The problem
Each entry should be copied as it stands, leaving the pictures behind.

====================

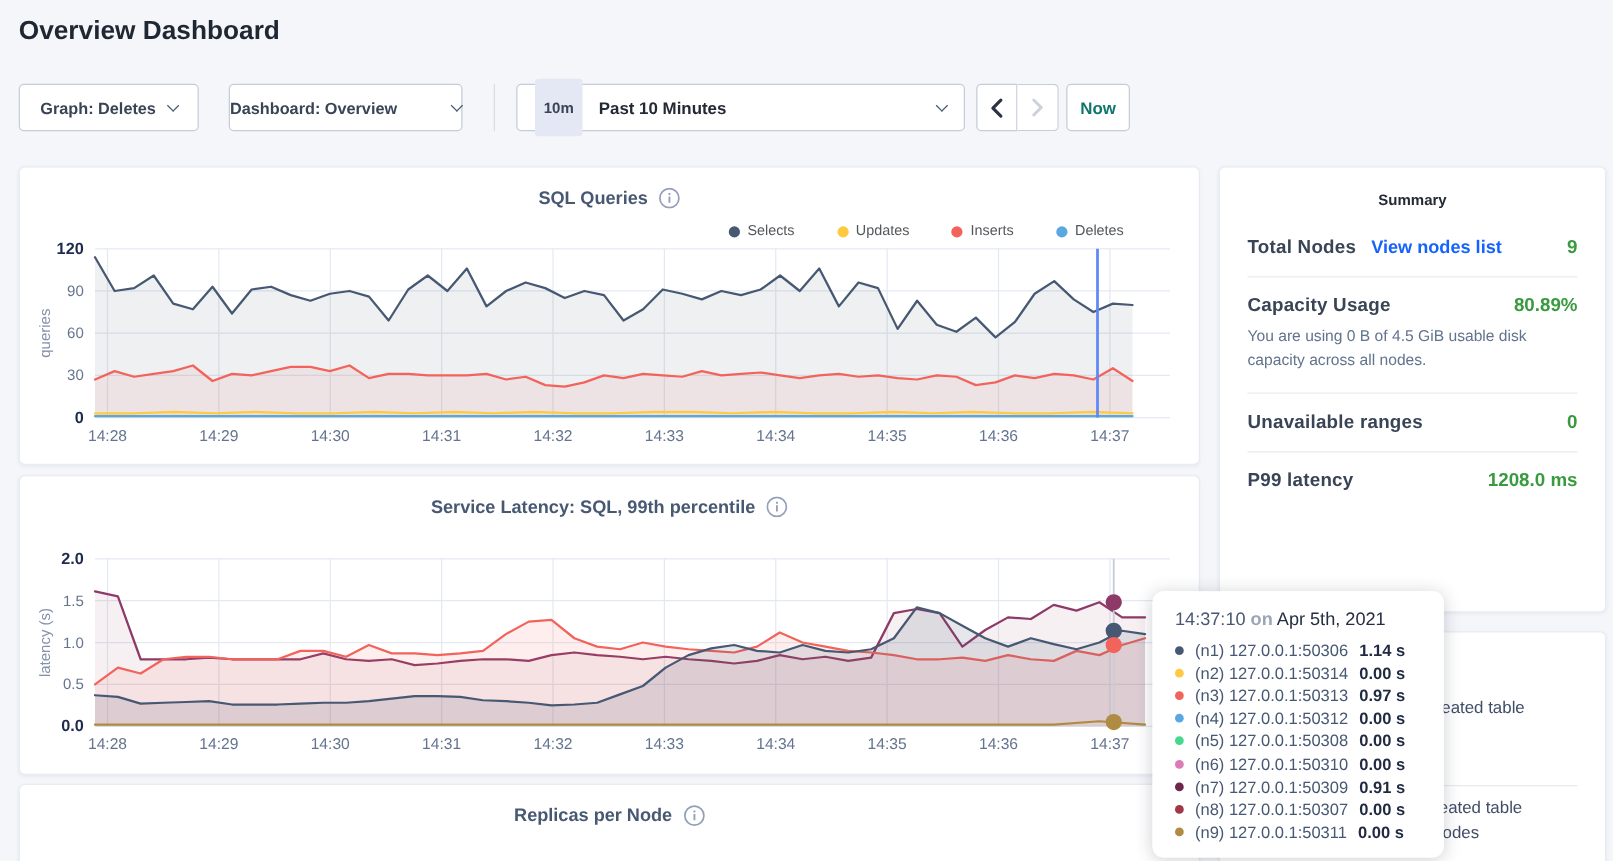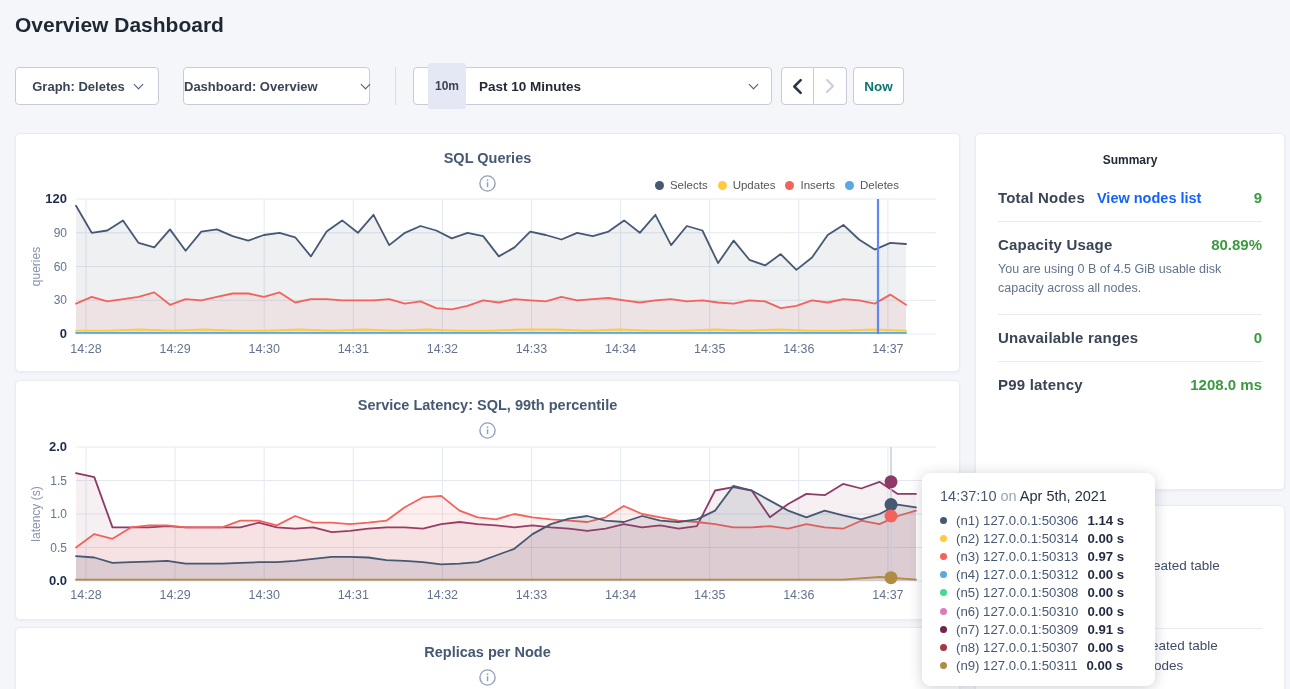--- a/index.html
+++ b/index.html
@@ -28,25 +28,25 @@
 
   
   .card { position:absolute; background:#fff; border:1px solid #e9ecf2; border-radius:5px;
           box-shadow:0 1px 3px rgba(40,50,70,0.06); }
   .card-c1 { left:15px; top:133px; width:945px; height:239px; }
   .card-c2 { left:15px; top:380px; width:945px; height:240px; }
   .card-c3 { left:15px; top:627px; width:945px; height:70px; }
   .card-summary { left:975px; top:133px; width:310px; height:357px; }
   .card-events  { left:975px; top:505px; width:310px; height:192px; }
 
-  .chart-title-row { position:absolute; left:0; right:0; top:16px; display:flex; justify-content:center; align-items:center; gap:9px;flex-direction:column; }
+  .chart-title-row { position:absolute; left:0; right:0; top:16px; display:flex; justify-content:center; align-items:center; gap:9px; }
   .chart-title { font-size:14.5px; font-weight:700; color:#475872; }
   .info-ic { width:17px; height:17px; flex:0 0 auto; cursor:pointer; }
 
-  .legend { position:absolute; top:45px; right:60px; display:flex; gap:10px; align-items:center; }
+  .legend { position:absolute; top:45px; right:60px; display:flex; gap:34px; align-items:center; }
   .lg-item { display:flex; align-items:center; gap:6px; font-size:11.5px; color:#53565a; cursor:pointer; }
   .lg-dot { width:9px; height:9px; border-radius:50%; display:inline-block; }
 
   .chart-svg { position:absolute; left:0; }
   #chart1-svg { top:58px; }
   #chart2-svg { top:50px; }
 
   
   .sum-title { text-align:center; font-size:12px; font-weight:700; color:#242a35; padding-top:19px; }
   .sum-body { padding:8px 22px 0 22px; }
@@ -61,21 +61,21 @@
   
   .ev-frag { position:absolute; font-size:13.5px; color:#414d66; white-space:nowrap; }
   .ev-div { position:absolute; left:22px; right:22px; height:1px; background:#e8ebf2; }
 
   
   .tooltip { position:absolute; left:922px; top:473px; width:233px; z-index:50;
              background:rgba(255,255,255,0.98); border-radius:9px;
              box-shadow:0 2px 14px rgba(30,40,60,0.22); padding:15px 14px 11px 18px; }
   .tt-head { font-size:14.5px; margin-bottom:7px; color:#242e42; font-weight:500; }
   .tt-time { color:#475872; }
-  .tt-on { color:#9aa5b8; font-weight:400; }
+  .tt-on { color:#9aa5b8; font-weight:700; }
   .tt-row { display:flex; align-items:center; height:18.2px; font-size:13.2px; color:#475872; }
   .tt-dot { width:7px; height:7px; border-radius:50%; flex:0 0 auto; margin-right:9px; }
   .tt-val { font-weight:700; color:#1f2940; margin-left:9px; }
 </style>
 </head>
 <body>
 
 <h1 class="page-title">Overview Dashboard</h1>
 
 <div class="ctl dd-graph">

====================

Solution to this problem
--- a/index.html
+++ b/index.html
@@ -28,25 +28,25 @@
 
   
   .card { position:absolute; background:#fff; border:1px solid #e9ecf2; border-radius:5px;
           box-shadow:0 1px 3px rgba(40,50,70,0.06); }
   .card-c1 { left:15px; top:133px; width:945px; height:239px; }
   .card-c2 { left:15px; top:380px; width:945px; height:240px; }
   .card-c3 { left:15px; top:627px; width:945px; height:70px; }
   .card-summary { left:975px; top:133px; width:310px; height:357px; }
   .card-events  { left:975px; top:505px; width:310px; height:192px; }
 
-  .chart-title-row { position:absolute; left:0; right:0; top:16px; display:flex; justify-content:center; align-items:center; gap:9px;flex-direction:column; }
+  .chart-title-row { position:absolute; left:0; right:0; top:16px; display:flex; justify-content:center; align-items:center; gap:9px; }
   .chart-title { font-size:14.5px; font-weight:700; color:#475872; }
   .info-ic { width:17px; height:17px; flex:0 0 auto; cursor:pointer; }
 
-  .legend { position:absolute; top:45px; right:60px; display:flex; gap:10px; align-items:center; }
+  .legend { position:absolute; top:45px; right:60px; display:flex; gap:34px; align-items:center; }
   .lg-item { display:flex; align-items:center; gap:6px; font-size:11.5px; color:#53565a; cursor:pointer; }
   .lg-dot { width:9px; height:9px; border-radius:50%; display:inline-block; }
 
   .chart-svg { position:absolute; left:0; }
   #chart1-svg { top:58px; }
   #chart2-svg { top:50px; }
 
   
   .sum-title { text-align:center; font-size:12px; font-weight:700; color:#242a35; padding-top:19px; }
   .sum-body { padding:8px 22px 0 22px; }
@@ -61,21 +61,21 @@
   
   .ev-frag { position:absolute; font-size:13.5px; color:#414d66; white-space:nowrap; }
   .ev-div { position:absolute; left:22px; right:22px; height:1px; background:#e8ebf2; }
 
   
   .tooltip { position:absolute; left:922px; top:473px; width:233px; z-index:50;
              background:rgba(255,255,255,0.98); border-radius:9px;
              box-shadow:0 2px 14px rgba(30,40,60,0.22); padding:15px 14px 11px 18px; }
   .tt-head { font-size:14.5px; margin-bottom:7px; color:#242e42; font-weight:500; }
   .tt-time { color:#475872; }
-  .tt-on { color:#9aa5b8; font-weight:400; }
+  .tt-on { color:#9aa5b8; font-weight:700; }
   .tt-row { display:flex; align-items:center; height:18.2px; font-size:13.2px; color:#475872; }
   .tt-dot { width:7px; height:7px; border-radius:50%; flex:0 0 auto; margin-right:9px; }
   .tt-val { font-weight:700; color:#1f2940; margin-left:9px; }
 </style>
 </head>
 <body>
 
 <h1 class="page-title">Overview Dashboard</h1>
 
 <div class="ctl dd-graph">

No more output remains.